Ask HN: What VOIP provider do you use for your startup? - _zen

I&#x27;m looking for VOIP solutions for a small startup (~10 employees) that only needs 1 number.<p>What&#x27;s hot? Is there a Stripe&#x2F;Digital Ocean&#x2F;AWS of &quot;VOIP&quot; ?<p>Some more details: I need something hosted and managed.
======
rahimnathwani
You could try DIDLogic ([http://www.didlogic.com/](http://www.didlogic.com/)).
I am a happy customer, as I can:

\- Rent an inbound number for each of the countries that are important to me

\- Set up multiple SIP accounts to use for outbound calls (much lower per
minute rates than Skype or Rebtel)

\- Set up one or more of those SIP accounts to ring when I get an incoming
call, even doing it in sequence if I want

\- Set the caller ID on outbound calls to whatever I want (e.g. my normal
mobile number, or one of my rented incoming numbers) on a per-SIP-account
basis

I use GroundWire on iOS as my SIP client. There are cheaper options.
GroundWire is great, in part because they use Push notifications, but this
requires you to trust their server with your SIP credentials.

------
agerlic
I am cofounder of [http://aircall.io](http://aircall.io) I created it because
I didn’t find an easy phone solution with a great UX for my previous startup.

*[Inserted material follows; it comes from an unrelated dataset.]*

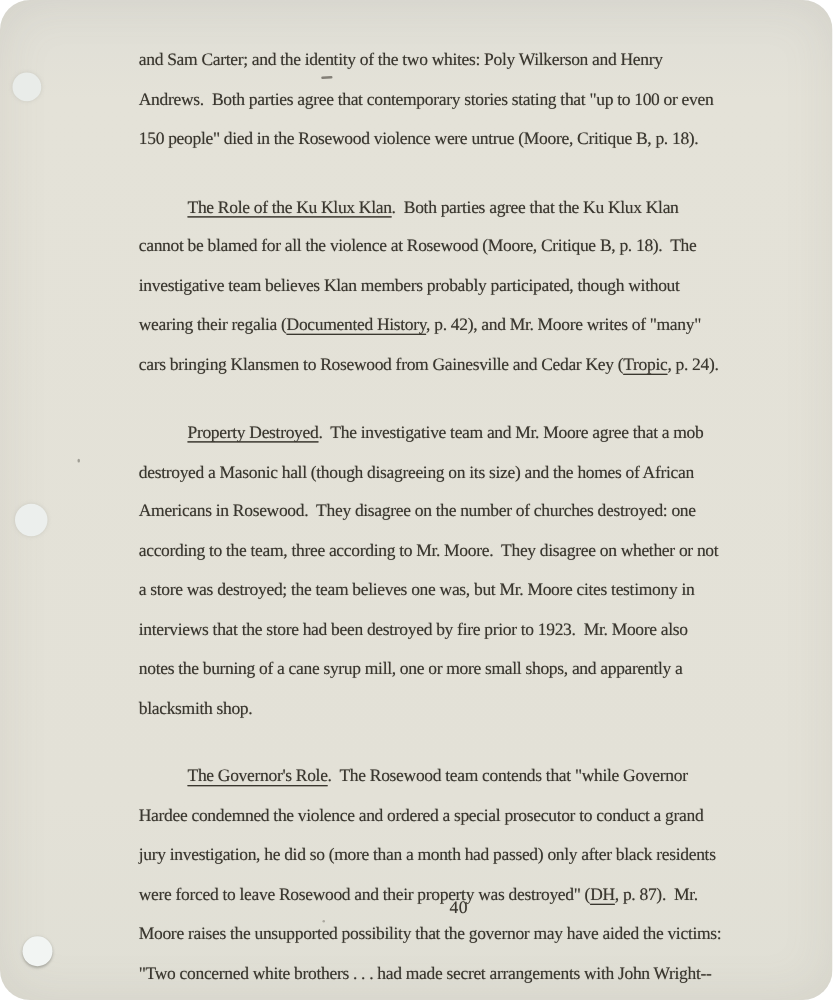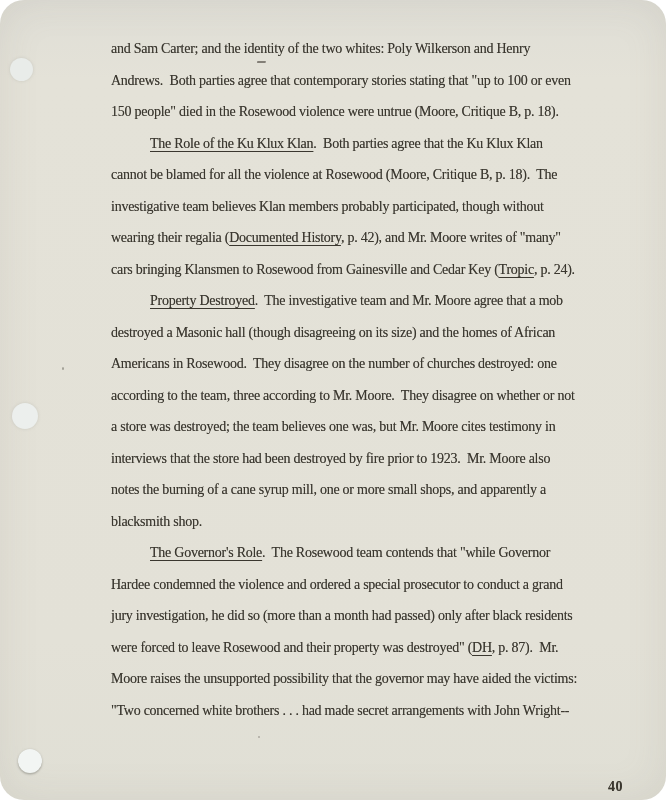"The Role of the Ku" .line.indent { margin-top: none -> 23px }
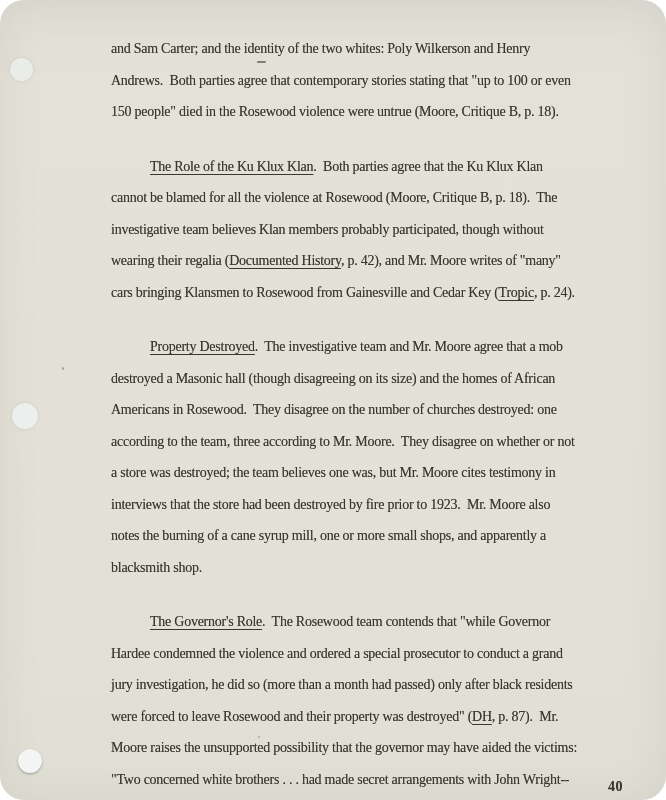"40" .page-number { font-weight: bold -> none; text-align: right -> center; top: 776px -> 716px }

Feel free to register to our private beta, we still have several hundred
active users. I will be happy to show you aircall and discuss with you about
your needs

------
skram
We use [http://www.Tropo.com/](http://www.Tropo.com/) scripts that forward to
our cell phone #s. Blog post:
[http://socialhealthinsights.com/2013/08/checkqm-support-
powe...](http://socialhealthinsights.com/2013/08/checkqm-support-powered-by-
tropo/)

Also check out [http://www.ringio.com/](http://www.ringio.com/) for a more
robust turn-key-ish solution (met the founder but have never used them)

------
taf2
You might try our software
[https://calltrackingmetrics.com/](https://calltrackingmetrics.com/) \- we
provide a call queue feature that can route to all 10 of your employee's. Our
focus is on analytics and reporting for your marketing, with integration into
google analytics/adwords - but the call log is pretty useful for keeping track
of customer calls too.

------
raarts
I work for [http://www.voclarion.com](http://www.voclarion.com). Might be
worth a look, though we offer a host of features you might not need.

------
systemtrigger
[http://nextiva.com](http://nextiva.com) does this well. We use it, excellent
customer service, very competitive prices.

------
redox_
We're using [http://aircall.io](http://aircall.io), it works well and provides
a clean administration interface.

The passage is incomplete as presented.